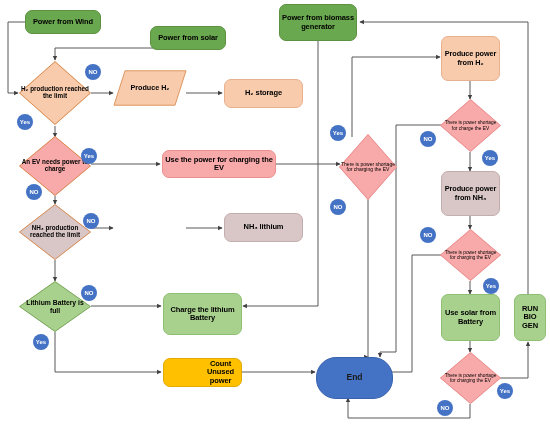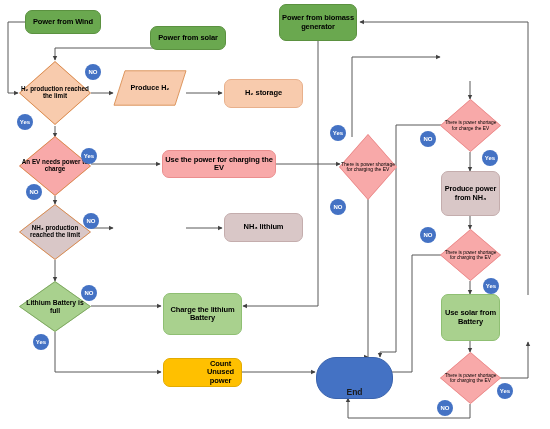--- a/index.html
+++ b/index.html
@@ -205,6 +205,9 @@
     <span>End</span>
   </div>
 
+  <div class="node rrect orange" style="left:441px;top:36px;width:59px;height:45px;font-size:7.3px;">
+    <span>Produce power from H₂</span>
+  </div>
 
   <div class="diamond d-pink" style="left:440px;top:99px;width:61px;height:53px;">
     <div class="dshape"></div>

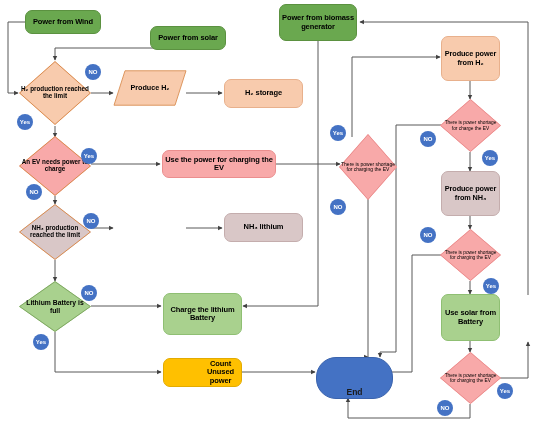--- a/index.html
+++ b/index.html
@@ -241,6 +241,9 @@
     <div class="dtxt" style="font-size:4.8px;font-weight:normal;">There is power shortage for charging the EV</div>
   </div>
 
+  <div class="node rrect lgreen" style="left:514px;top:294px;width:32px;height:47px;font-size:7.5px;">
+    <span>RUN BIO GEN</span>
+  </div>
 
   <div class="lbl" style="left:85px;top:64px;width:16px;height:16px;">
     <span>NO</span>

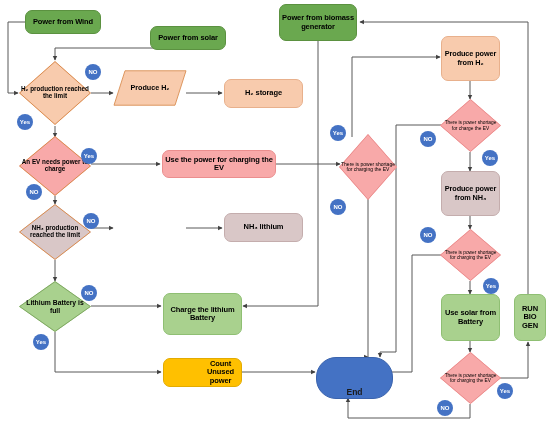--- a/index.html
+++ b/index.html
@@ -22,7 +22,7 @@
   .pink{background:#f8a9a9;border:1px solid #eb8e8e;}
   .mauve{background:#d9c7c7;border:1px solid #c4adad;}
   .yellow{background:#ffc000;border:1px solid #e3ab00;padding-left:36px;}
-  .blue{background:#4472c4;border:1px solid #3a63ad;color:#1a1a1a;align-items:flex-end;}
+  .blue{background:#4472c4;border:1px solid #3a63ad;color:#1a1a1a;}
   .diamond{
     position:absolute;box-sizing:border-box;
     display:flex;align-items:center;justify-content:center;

...

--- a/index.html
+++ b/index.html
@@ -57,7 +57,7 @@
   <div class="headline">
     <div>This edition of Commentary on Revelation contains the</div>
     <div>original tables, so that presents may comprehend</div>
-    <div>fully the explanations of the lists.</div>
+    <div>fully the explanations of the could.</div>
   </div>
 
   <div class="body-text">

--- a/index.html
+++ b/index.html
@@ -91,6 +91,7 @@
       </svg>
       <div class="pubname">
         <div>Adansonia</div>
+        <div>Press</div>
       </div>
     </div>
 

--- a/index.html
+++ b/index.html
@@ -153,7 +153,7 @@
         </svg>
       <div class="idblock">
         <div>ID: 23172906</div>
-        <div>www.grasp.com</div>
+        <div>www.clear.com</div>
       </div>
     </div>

### What is required
Search the material for the word "blue" and copy every matching line.

### Task response
-  .blue{background:#4472c4;border:1px solid #3a63ad;color:#1a1a1a;align-items:flex-end;}
+  .blue{background:#4472c4;border:1px solid #3a63ad;color:#1a1a1a;}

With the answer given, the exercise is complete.